**What is needed**
Beginning at the line that contains "(124, 743) none", reproduce the entries below exactly, ending with the line that contains "by swift compiler)". Omit each picture.
━━ Given entries
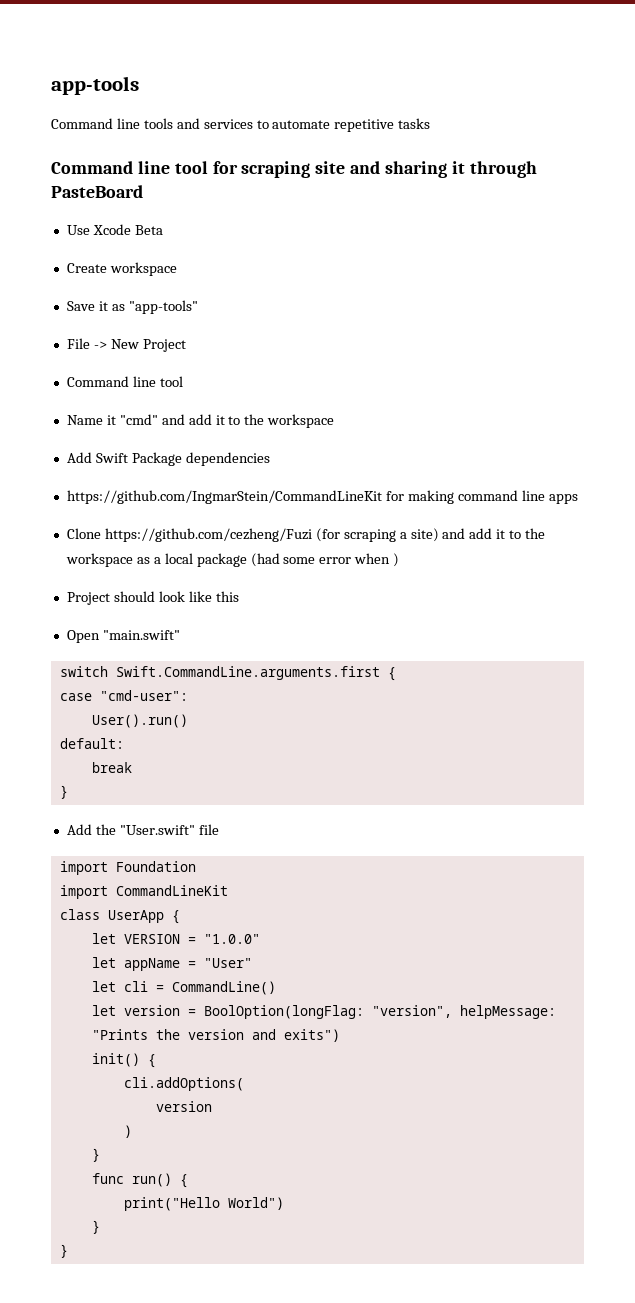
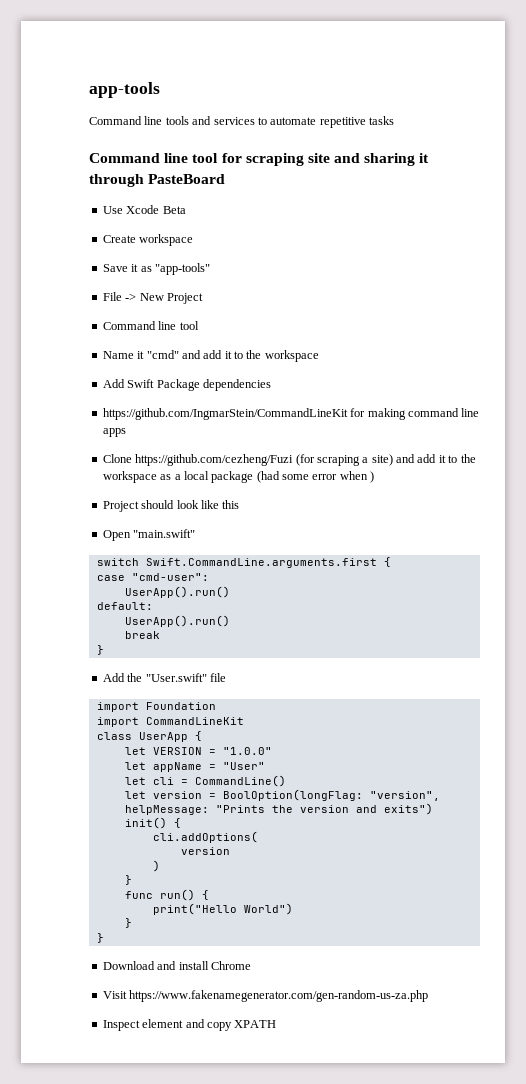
[91,714,188,728] User().run() -> [124,586,230,598] UserApp().run()
(124, 743) none -> [124,615,230,627] // UserApp().run()
(68, 1251) none -> [102,961,251,970] [102,990,429,1002] [102,1019,277,1031] // Download and install Chrome // Visit https://www.fakenamegenerator.com/gen-random-us-za.php // Inspect element and copy XPATH

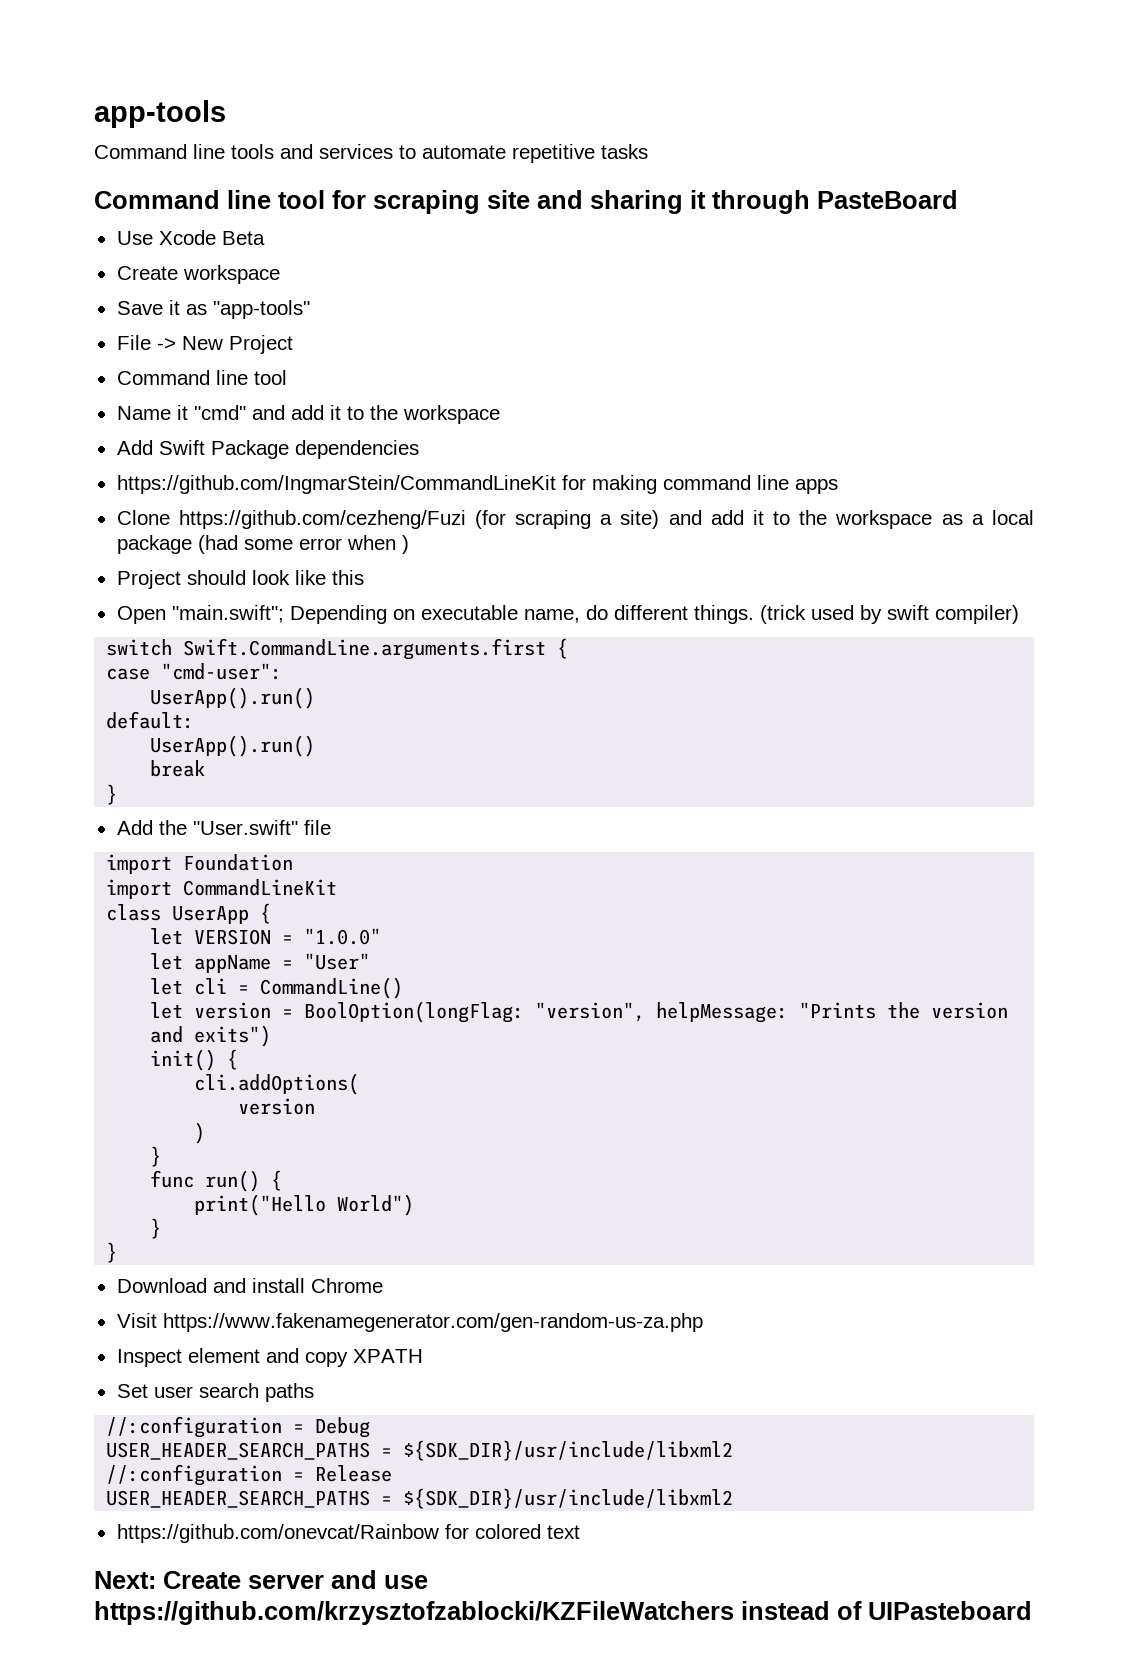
[133,529,196,538] "main.swift" -> [171,605,1019,624] "main.swift"; Depending on executable name, do different things. (trick used by swift compiler)
(277, 1024) none -> [116,1383,314,1402] [106,1416,371,1438] [106,1440,734,1461] [106,1464,393,1486] [106,1488,734,1509] [116,1524,580,1543] [94,1570,428,1589] [94,1601,1032,1625] // Set user search paths // //:configuration = Debug // USER_HEADER_SEARCH_PATHS = ${SDK_DIR}/usr/include/libxml2 // //:configuration = Release // USER_HEADER_SEARCH_PATHS = ${SDK_DIR}/usr/include/libxml2 // https://github.com/onevcat/Rainbow for colored text // Next: Create server and use https://github.com/krzysztofzablocki/KZFileWatchers instead of UIPasteboard

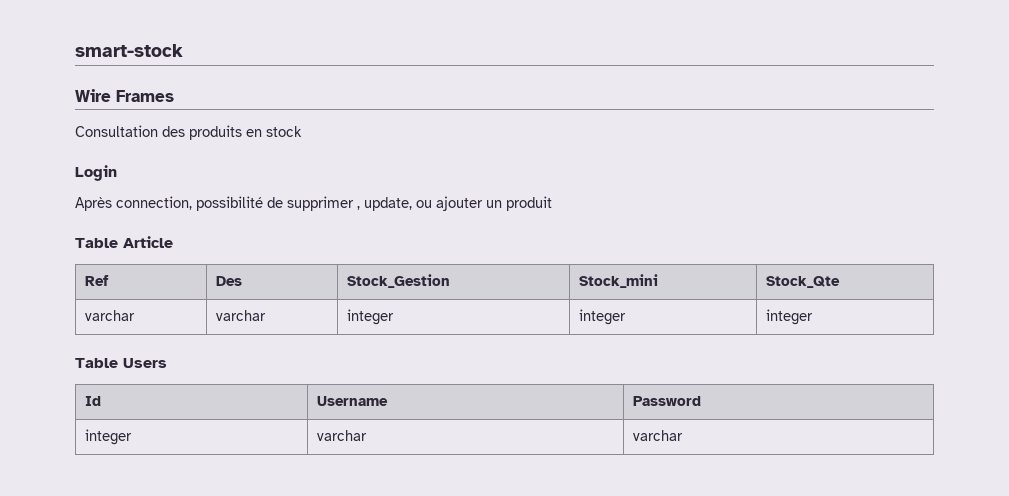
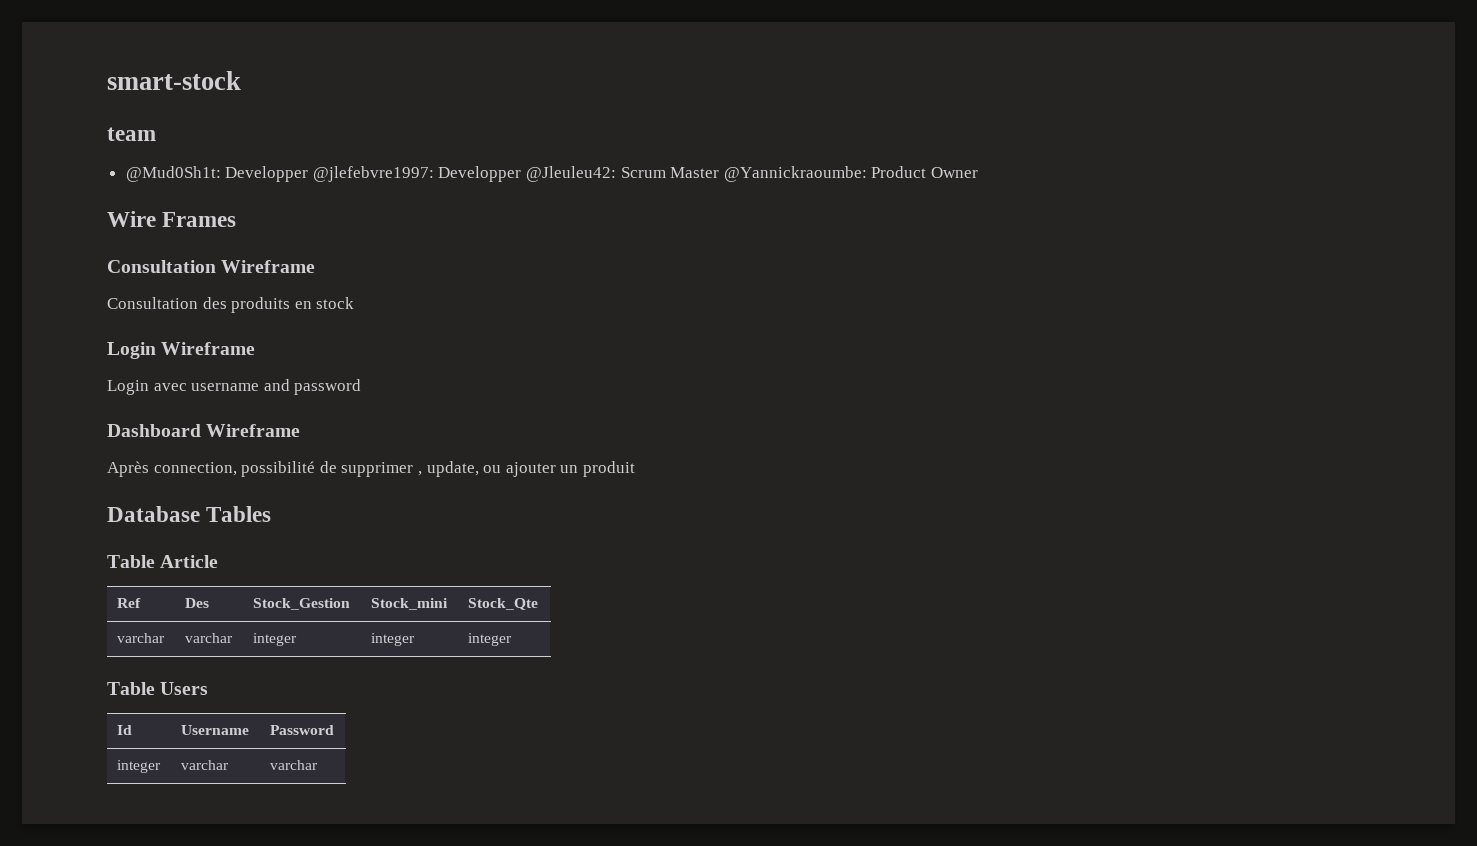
(183, 50) none -> [107,127,156,141] [125,166,979,182] // team // @Mud0Sh1t: Developper @jlefebvre1997: Developper @Jleuleu42: Scrum Master @Yannickraoumbe: Product Owner
(174, 96) none -> [107,260,316,273] // Consultation Wireframe
(117, 173) none -> [161,342,256,355] [107,379,362,395] [107,424,301,437] Wireframe // Login avec username and password // Dashboard Wireframe
(552, 203) none -> [107,506,272,522] // Database Tables

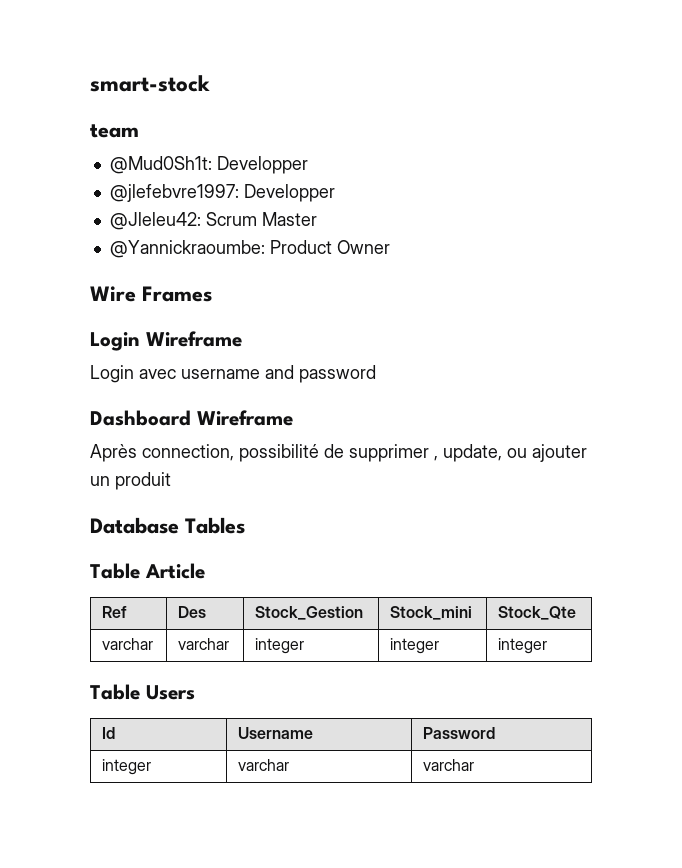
(309, 174) none -> (308, 165) //
[526,166,617,182] @Jleuleu42: -> [109,212,201,230] // @Jleleu42:
(720, 172) none -> (317, 219) //
[107,260,316,273] [107,297,355,313] // Consultation Wireframe // Consultation des produits en stock -> (212, 294) none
━━━━
**Answer section**
(124, 743) none -> [124,615,230,627] // UserApp().run()
(68, 1251) none -> [102,961,251,970] [102,990,429,1002] [102,1019,277,1031] // Download and install Chrome // Visit https://www.fakenamegenerator.com/gen-random-us-za.php // Inspect element and copy XPATH

[133,529,196,538] "main.swift" -> [171,605,1019,624] "main.swift"; Depending on executable name, do different things. (trick used by swift compiler)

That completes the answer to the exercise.